Un moment, Clémence crut s'être trompée. Un long moment, à vrai dire...
Lorsque la porte s'entrouvrit, elle eut peine à distinguer l'esquisse d'un visage, la semi pénombre de l'intérieur contrastant sérieusement avec l'ensoleillement extérieur. Et lorsqu'enfin elle put mettre des traits sur la voix qui venait de la saluer, seule la retenue dont elle avait appris à faire preuve la retint d'avoir un mouvement de recul. Cela faisait quelques temps, oui, qu'elle n'avait pas eu l'occasion de voir le Maréchal de Meaux. A vrai dire, même lors de son séjour sur les terres du Vicomte San Antonio, elle n'avait fait que le croiser de temps à autre. Et pourtant, lors de leur première discussion, il lui avait semblé intéressant. Courtois, affable, souriant, sans en paraître niais, au contraire. Cela faisait donc longtemps, mais si longtemps, que tant de chose avait pu le changer ? Etait-ce lui, réellement, ce personnage défiguré par cette cicatrice, causée selon toute probabilité, par l'oeuvre du feu ? C'était lui, puisqu'il l'avait lui-même reconnue au premier coup d'oeil.
-Le bonjour...Maréchal...Gabriel... hésita-t-elle, déroutée par l'image qu'il lui rendait. Il la fit entrer, et elle ne put que constater l'état de la pièce, non sans avoir avant remarqué le sien.. Son regard, pourtant, très vite s'était détourné, gênée par ce qu'elle surprenait, et affolée par ce qu'elle devinait.
Je vais bien, très bien. Répondit-elle de façon évasive, tentant de reprendre un semblant de dignité. Il ne fallait surtout pas que ses sentiments transparaissent, il fallait qu'on croit qu'elle n'avait rien vu ou ne s'en souciait pas. Merci, mais je ne veux rien à boire. Je ne vais pas rester longtemps, je ne veux pas vous déranger, je suis juste là pour vous demander un service. Je vous fais confiance, le Vicomte de Meaux est un ami de la famille et il n'aurait pas engagé n'importe qui à son service. Vous semblez homme de valeur et pour cela...
Sa phrase resta en suspens, alors que la porte du fond s'était ouverte, découvrant une jeune femme à moitié nue. Clémence était une jeune noble : elle avait été élevée par la noblesse, avait grandi avec elle, et on lui avait donc inculqué des valeurs auxquelles elle croyait et qu'elle s'efforçait de respecter. Et ce qui se déroulait sous ses yeux... Elle observa la scène, déconcertée, d'abord, désarçonnée, interloquée. Son regard ne pouvait se détacher de cette dame... de cette femme qui ne semblait absolument pas contrariée du spectacle qu'elle offrait.
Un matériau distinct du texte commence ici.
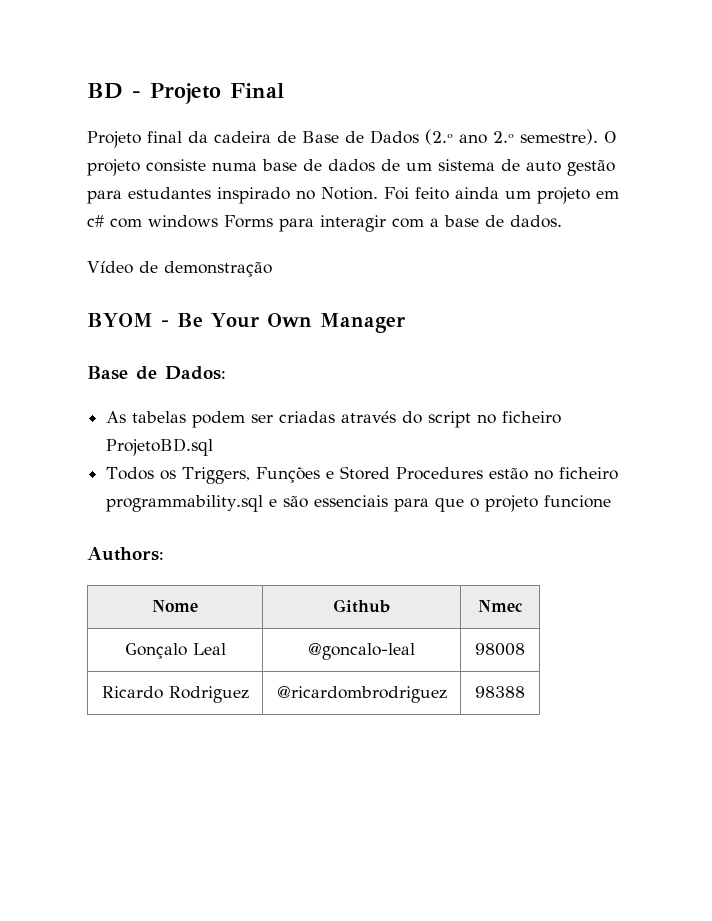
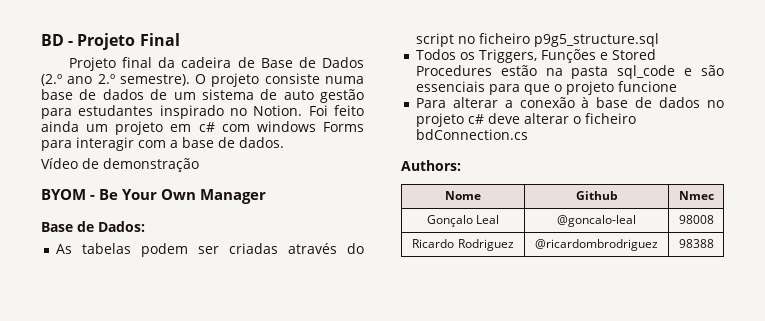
[106,438,214,456] ProjetoBD.sql -> [533,33,659,47] p9g5_structure.sql
[534,467,619,480] [106,495,264,512] no ficheiro programmability.sql -> [545,65,676,79] na pasta sql_code
(612, 501) none -> [415,97,724,108] [415,113,636,127] [415,129,528,140] // Para alterar a conexão à base de dados no projeto c# deve alterar o ficheiro bdConnection.cs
Avait-elle seulement une quelconque notion de ce qui se faisait et de ce qui ne se faisait pas ? De ce qu'on réservait à l'intimité et de ce qu'on pouvait montrer en présence d'inconnus ? Et elle-même, était-elle aussi invisible, dépourvue d'intérêt ou de considération pour que cette... fille s'autorise à se présenter de la sorte ? Clémence la laissa donc continuer son petit manège, dont elle ne perdit pas une miette, autant pour la curiosité que ce jeu lui inspirait que pour la colère qu'il provoquait. Jamais elle n'avait encore vu une chose pareille.
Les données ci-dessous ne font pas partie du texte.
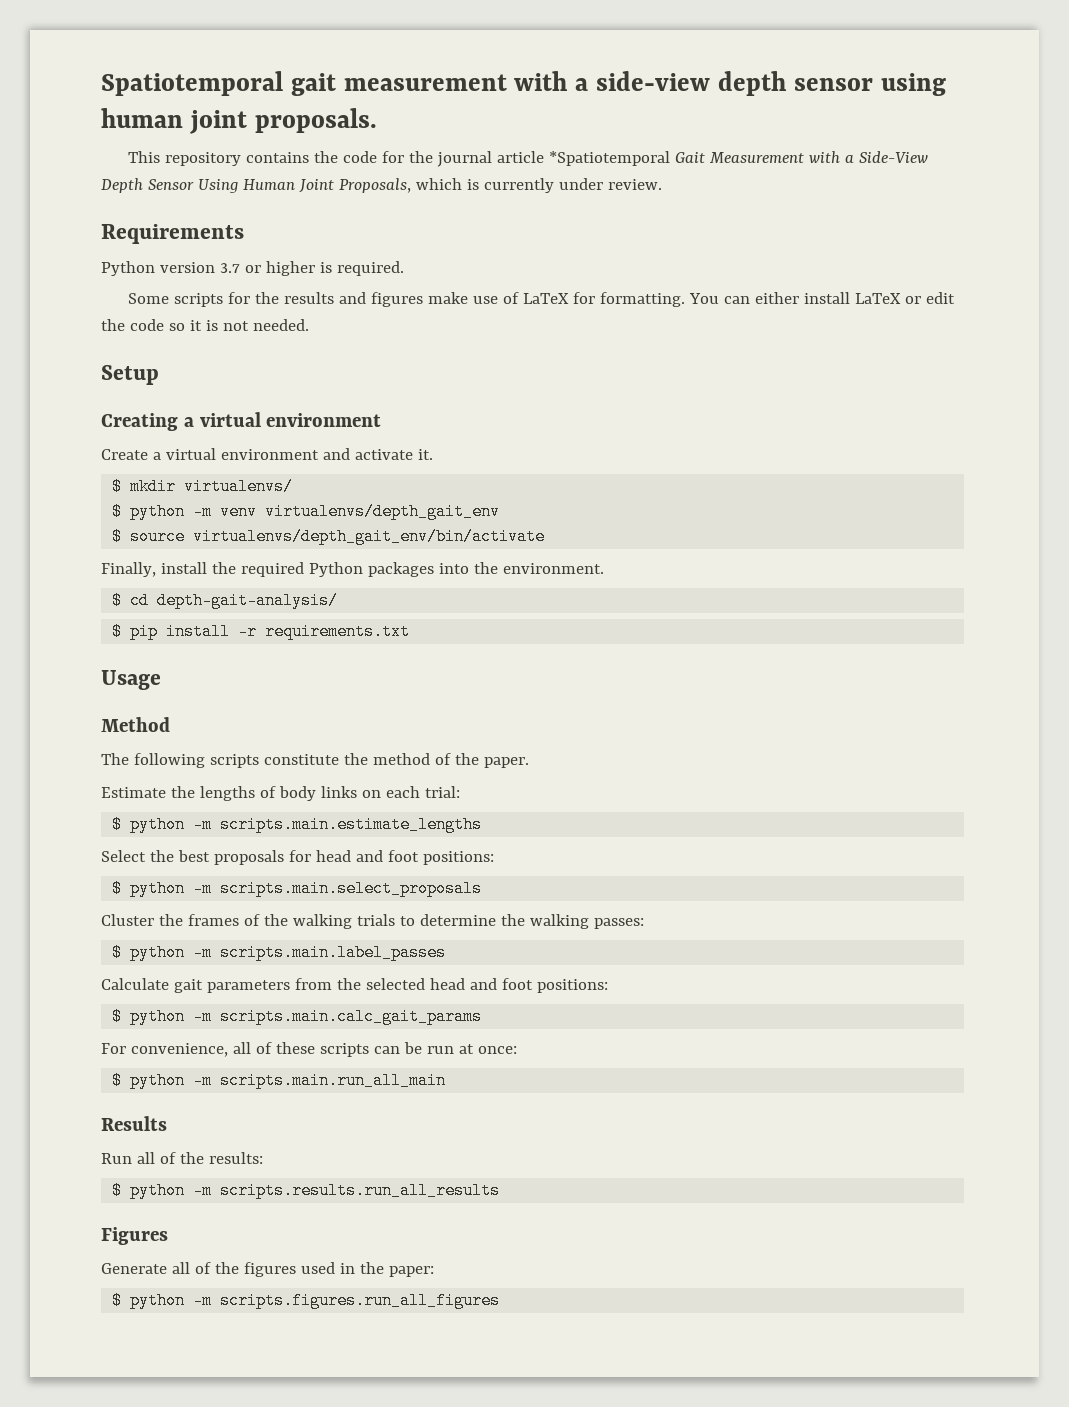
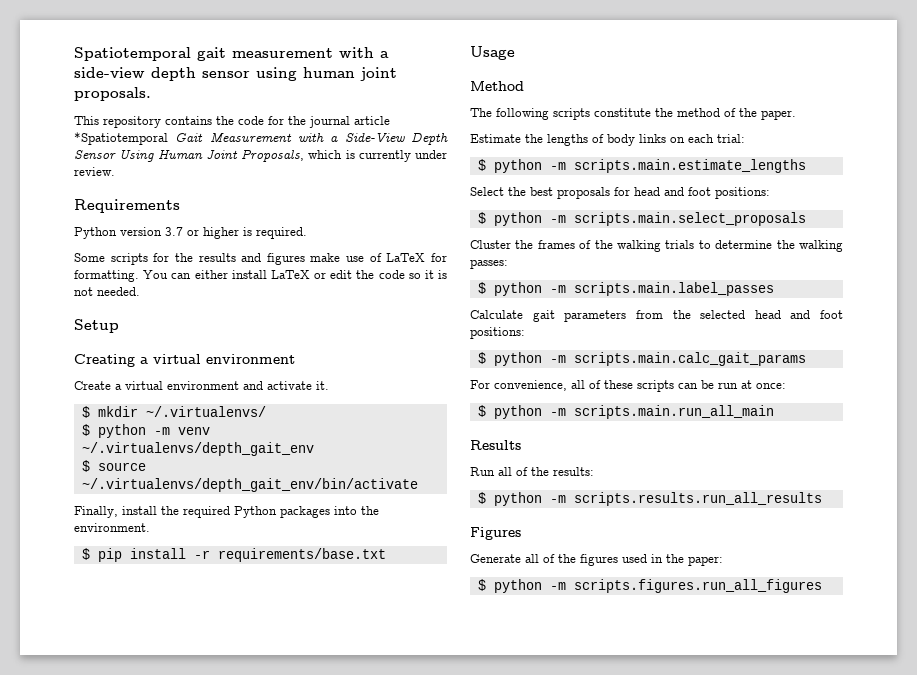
[184,478,294,495] virtualenvs/ -> [145,406,266,417] ~/.virtualenvs/
[265,503,501,520] virtualenvs/depth_gait_env -> [81,442,314,456] ~/.virtualenvs/depth_gait_env
[193,528,546,545] virtualenvs/depth_gait_env/bin/activate -> [81,478,418,492] ~/.virtualenvs/depth_gait_env/bin/activate
[112,592,339,609] // $ cd depth-gait-analysis/ -> (150, 527) none
[265,623,411,640] requirements.txt -> [217,548,386,562] requirements/base.txt

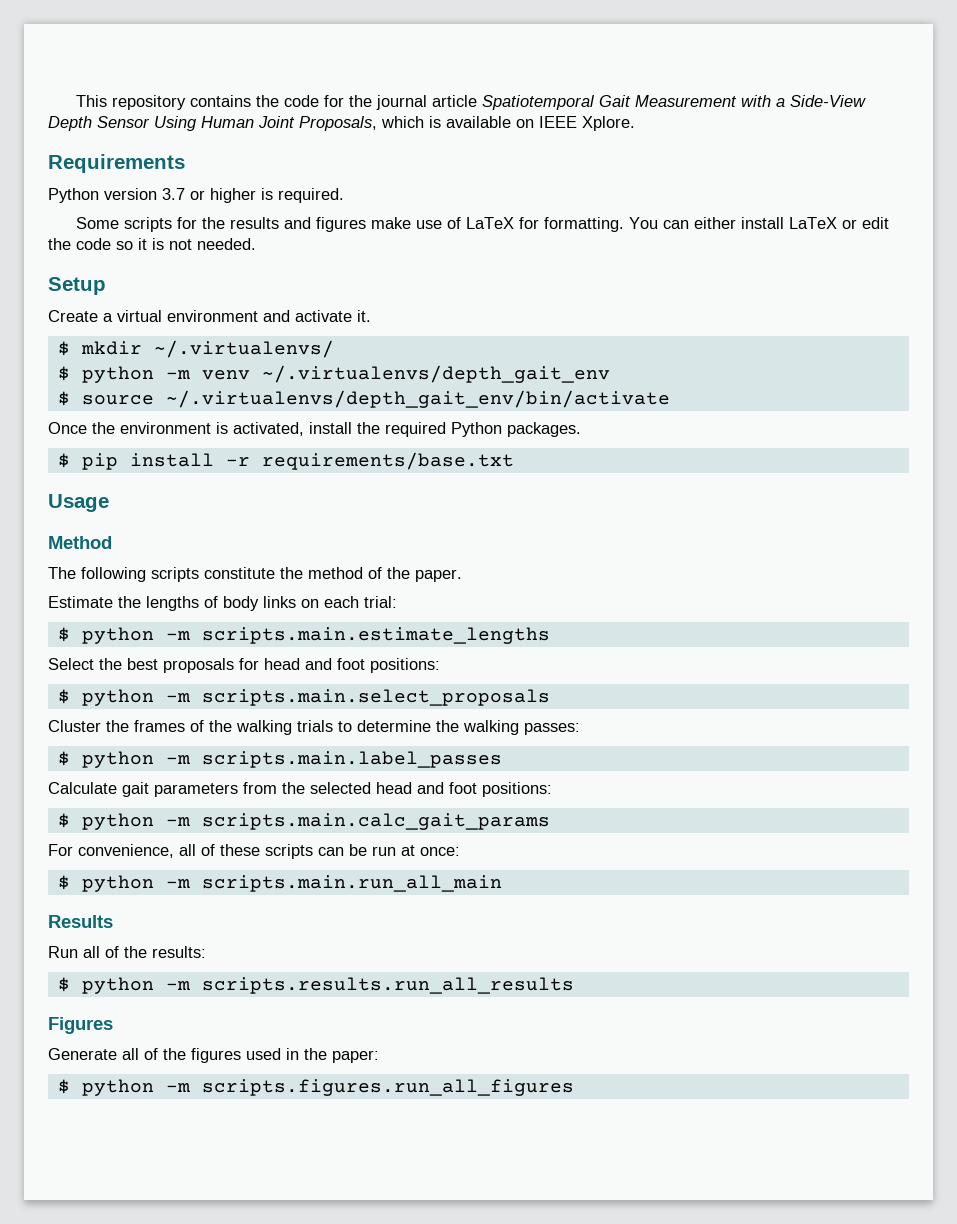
[74,47,389,61] [74,67,397,81] [74,87,151,101] Spatiotemporal gait measurement with a side-view depth sensor using human joint proposals. // -> (76, 101) none
[74,132,168,145] *Spatiotemporal -> [482,95,596,110] Spatiotemporal
[358,150,447,162] [74,167,115,176] currently under review. -> [446,116,635,131] available on IEEE Xplore.
[74,354,295,367] // Creating a virtual environment -> (106, 286) none
[74,506,379,518] [74,523,150,532] Finally, install the required Python packages into the environment. -> [48,422,581,437] Once the environment is activated, install the required Python packages.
De toute évidence, nous n'avons pas reçu la même éducation. Lâcha-t-elle finalement d'un ton froid, alors que son interlocutrice gagnait les fourneaux. Ses sourcils se froncèrent et son regard bleu brilla un peu plus fort. Je ne voudrais pas vous faire la morale, je n'estime pas en posséder le droit et pourtant, laissez-moi vous dire qu'il y a une attitude à adopter en présence d'inconnus, en présence de personnes d'une condition supérieure. Et la vôtre est tout à fait à blâmer. Je n'ai pas l'habitude de tenir de tels discours, mais dans cette situation, je ne vois pas d'autre alternative. Tout cela m'embarrasse, et j'ai autant honte pour vous que pour moi.
Fébrilement, elle se leva. Son regard glissa sur Gabriel, lui en voulant autant qu'à cette fille, de lui offrir ce genre de scène.
Je suis désolée de vous avoir dérangés. Cela ne se reproduira plus. Et elle s'apprêta à sortir.